𝐖𝐇𝐎 𝐌𝐋𝐬,𝐆𝐁𝐓 𝐚𝐧𝐝 𝐀𝐟𝐫𝐢𝐜𝐚

Since end users and healthcare workers cannot reliably judge product quality, regulatory authorities are essential to ensure safety, quality, and efficacy across the full product lifecycle.

Effective regulatory systems support public health outcomes, innovation, and investment, while weak systems delay access to safe and quality medicines.

The WHO Global Benchmarking Tool (#GBT) is used to assess regulatory systems, identify gaps, and guide improvement plans. Since 1997, over 150 countries have been benchmarked.

The GBT also incorporates the concept of ‘maturity level’ or #ML (adapted from ISO 9004), allowing WHO and regulatory authorities to assess the overall ‘maturity’ of the regulatory system on a scale of 1 (existence

of some elements of regulatory system) to 4 (operating at advanced level of performance and continuous improvement).

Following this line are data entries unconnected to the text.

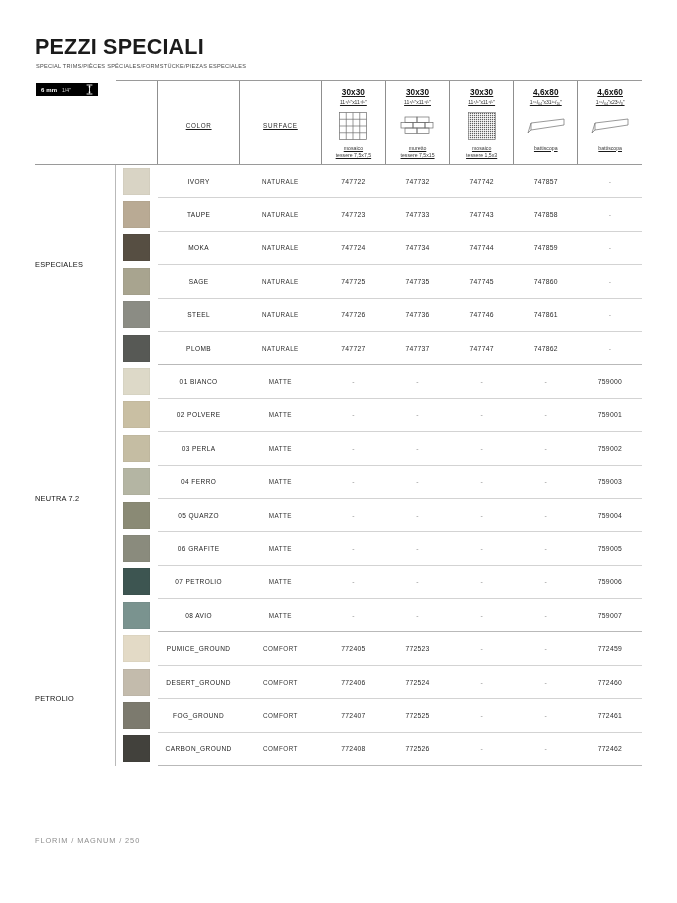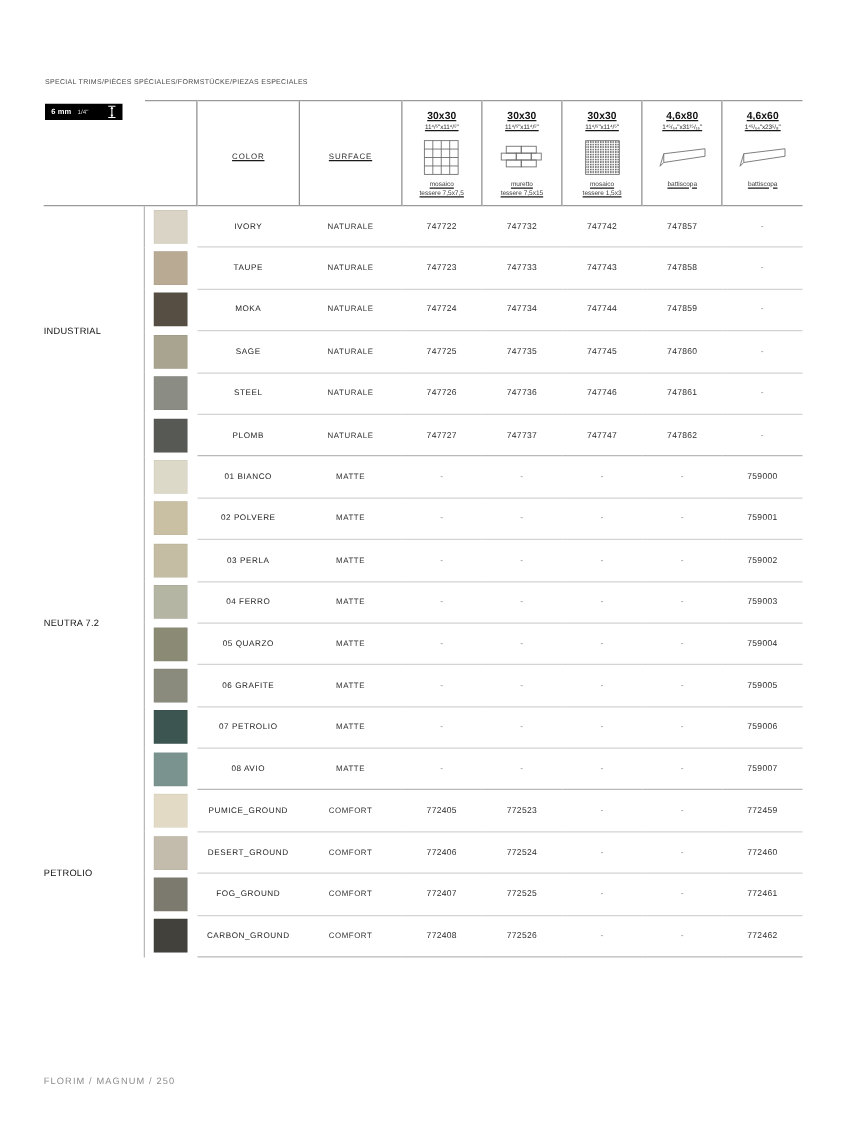"PEZZI SPECIALI" div.title { html: none -> <div>PEZZI SPECIALI</div> }
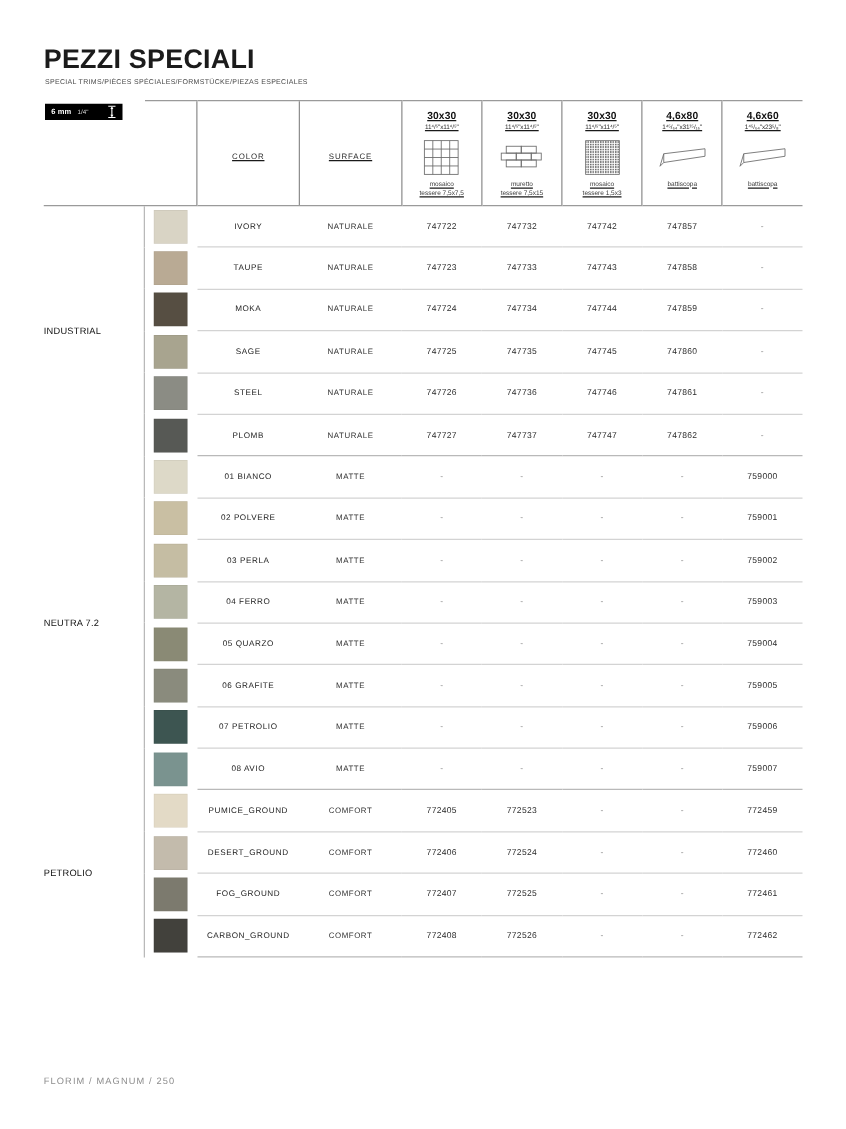"INDUSTRIAL" td.cell-family { text: INDUSTRIAL -> ESPECIALES }
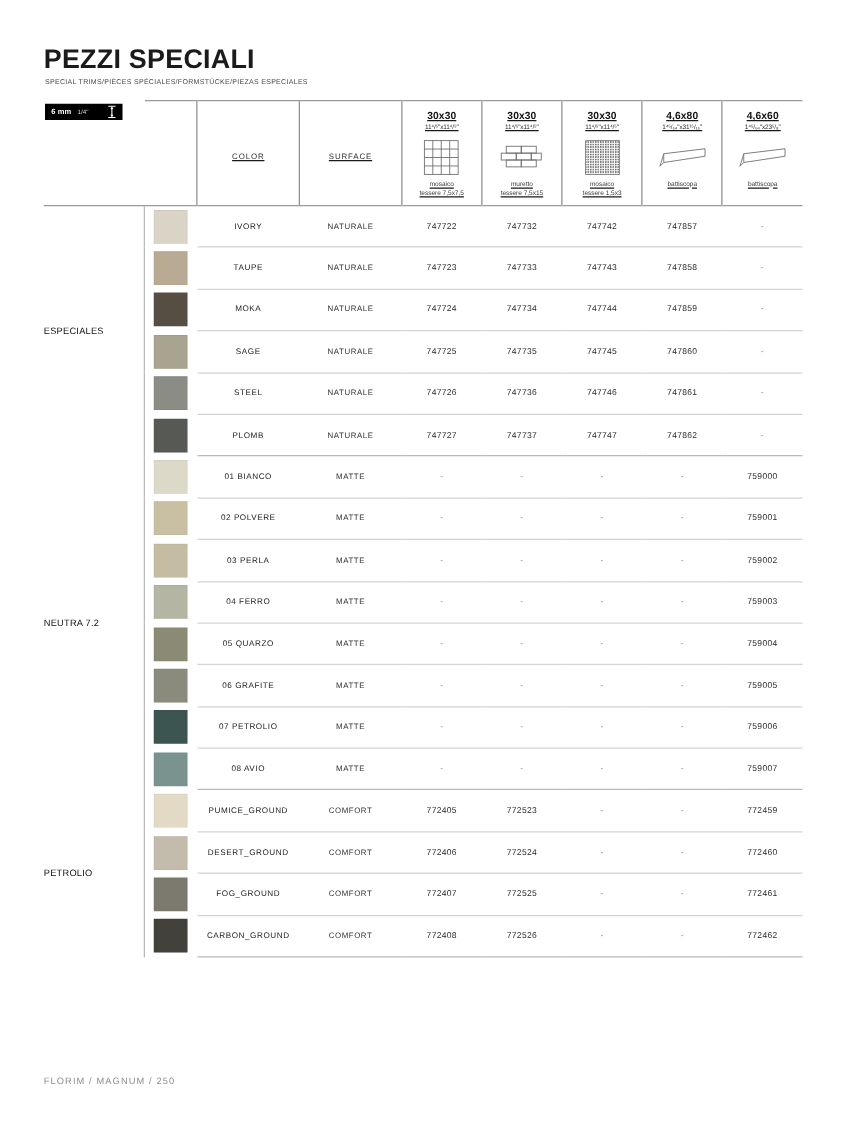"FLORIM / MAGNUM / 250" .footer { top: 860px -> 836px }
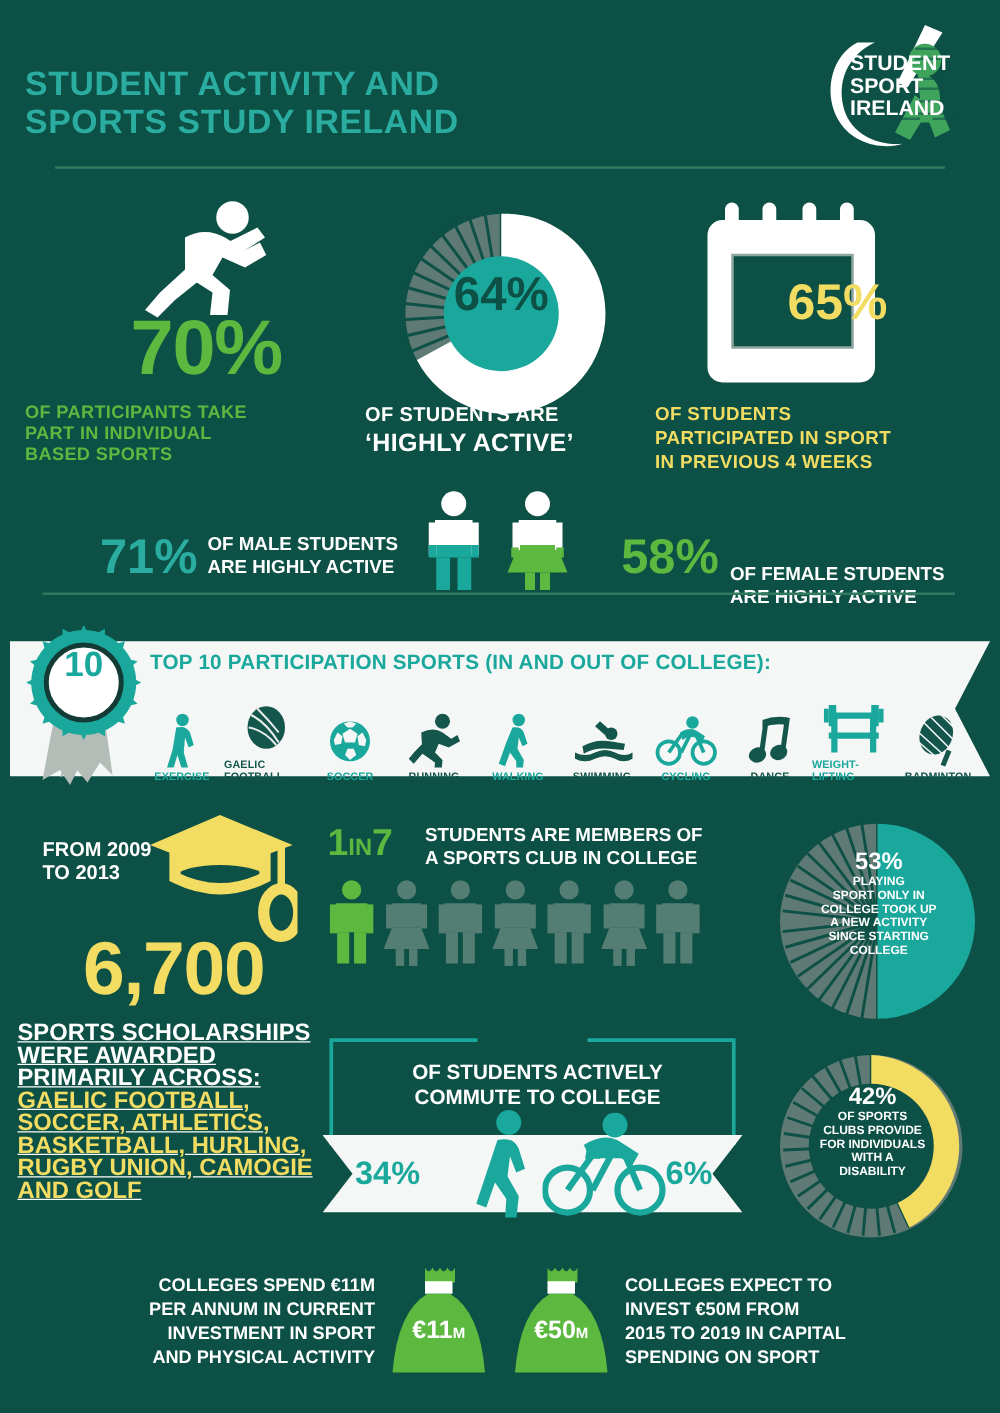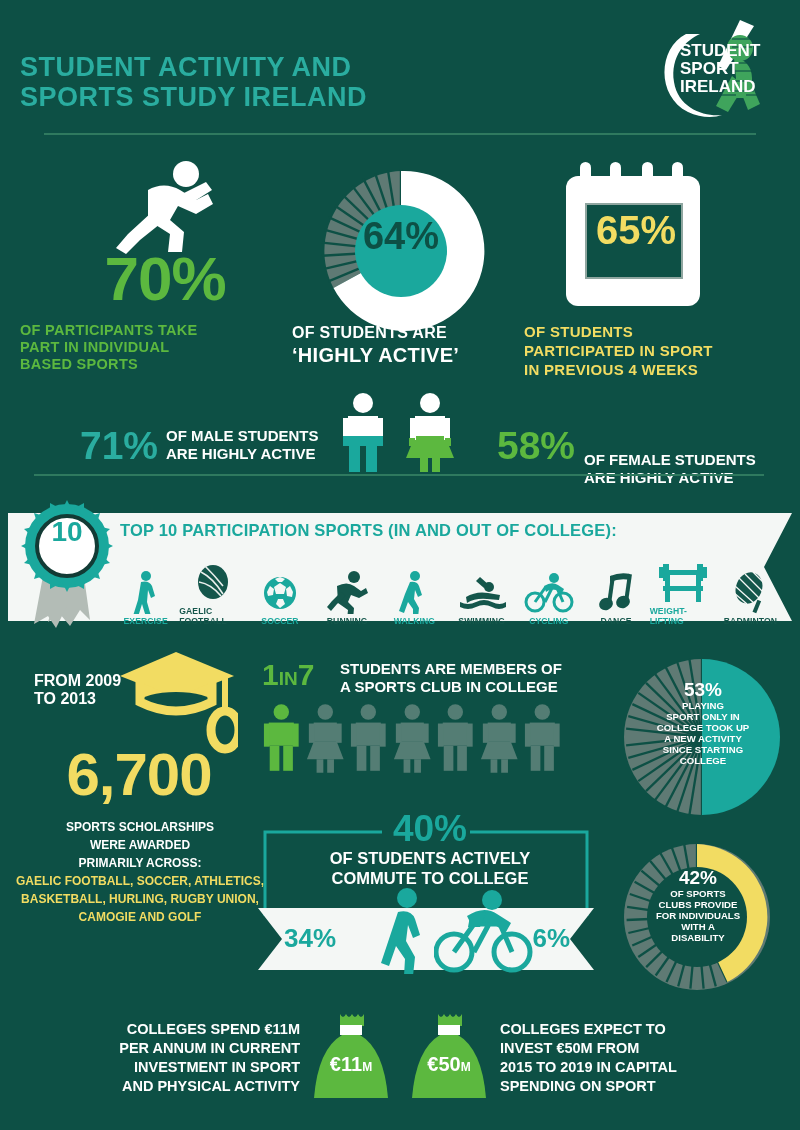"65%" #calnum { text-align: center -> right; top: 208px -> 220px }
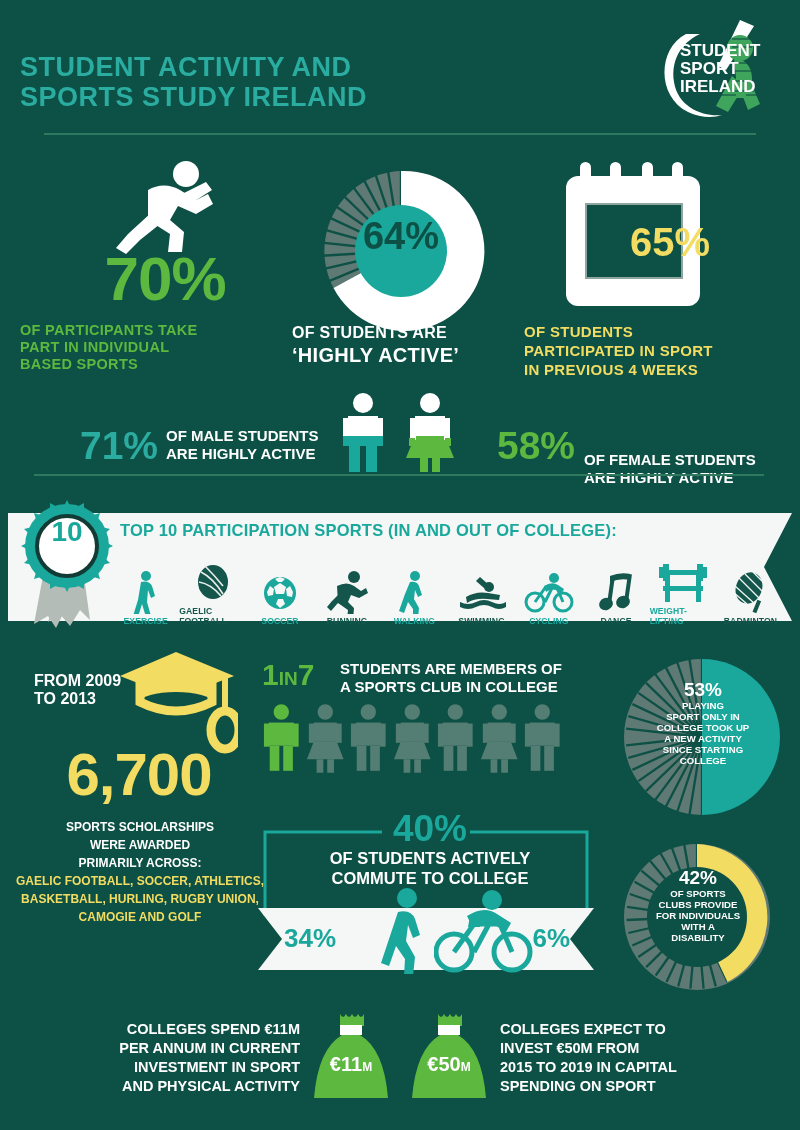"SPORTS SCHOLARSHIPS" #schTxt { font-size: 12px -> 19px; text-align: center -> none; text-decoration: none -> underline }
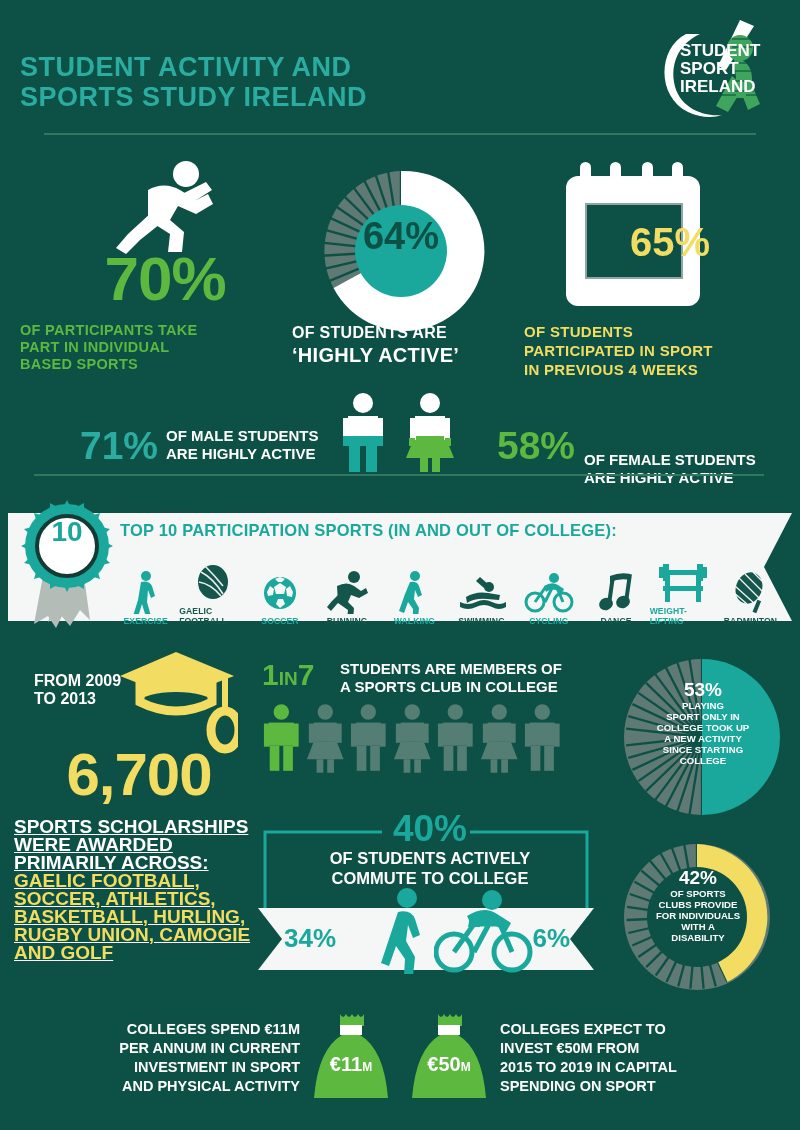"40%" div.abs { html: <div>40%</div> -> none }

𝐆𝐁𝐓 𝐜𝐨𝐯𝐞𝐫𝐬 𝟗 𝐤𝐞𝐲 𝐟𝐮𝐧𝐜𝐭𝐢𝐨𝐧𝐬:

• National Regulatory System (RS)

• Marketing Authorization (MA)

• Vigilance (VI)

• Market Surveillance (MC)

• Licensing (LI)

• Inspection (RI)

• Laboratory Testing (LT)

• Clinical Trials Oversight (CT)

• Lot Release (LR)

In Africa, countries that have reached #ML3 according to March edition include:

#Egypt Egyptian Drug Authority (#EDA) 

#Ethiopia (Ethiopian Food and Drug Authority (EFDA)

#Ghana Food and Drugs Authority,Ghana

#Nigeria (National Agency for Food and Drug Administration and Control (NAFDAC)) 

#Rwanda Rwanda Food and Drugs Authority

#Sénégal Agence sénégalaise de Réglementation Pharmaceutique

#SouthAfrica South African Health Products Regulatory Authority (#SAHPRA) 

United Republic of #Tanzania Tanzania Medicine and Medical Devices Authority (TMDA)

#Zimbabwe Medicines Control Authority of Zimbabwe (#MCAZ)

𝐍𝐨𝐭𝐞 

I need to highlight that track and trace can indirectly help in increase many points in the #GBT, how ever it is clearly mentioned in point 𝐌𝐂𝟎𝟏.𝟎𝟓 in 𝐦𝐚𝐫𝐤𝐞𝐭 𝐜𝐨𝐧𝐭𝐫𝐨𝐥 𝐚𝐧𝐝 𝐬𝐮𝐫𝐯𝐞𝐢𝐥𝐥𝐚𝐧𝐜𝐞 𝐆𝐁𝐓 which mentioned "Legal provisions and regulations exist for placement of a product’s unique identification number on its outer packaging."

𝐃𝐞𝐬𝐜𝐫𝐢𝐩𝐭𝐢𝐨𝐧: The assessor should verify the availability of legal provisions and regulations setting the rules for placement of a unique identification number on the outer package of each medical product. Legal provisions and regulations should indicate that an identification number is assigned to each product that receives marketing authorization.

𝐑𝐞𝐪𝐮𝐢𝐫𝐞𝐦𝐞𝐧𝐭: Legal provisions, regulation and guidelines for the placement of product’s unique identification number on outer packaging.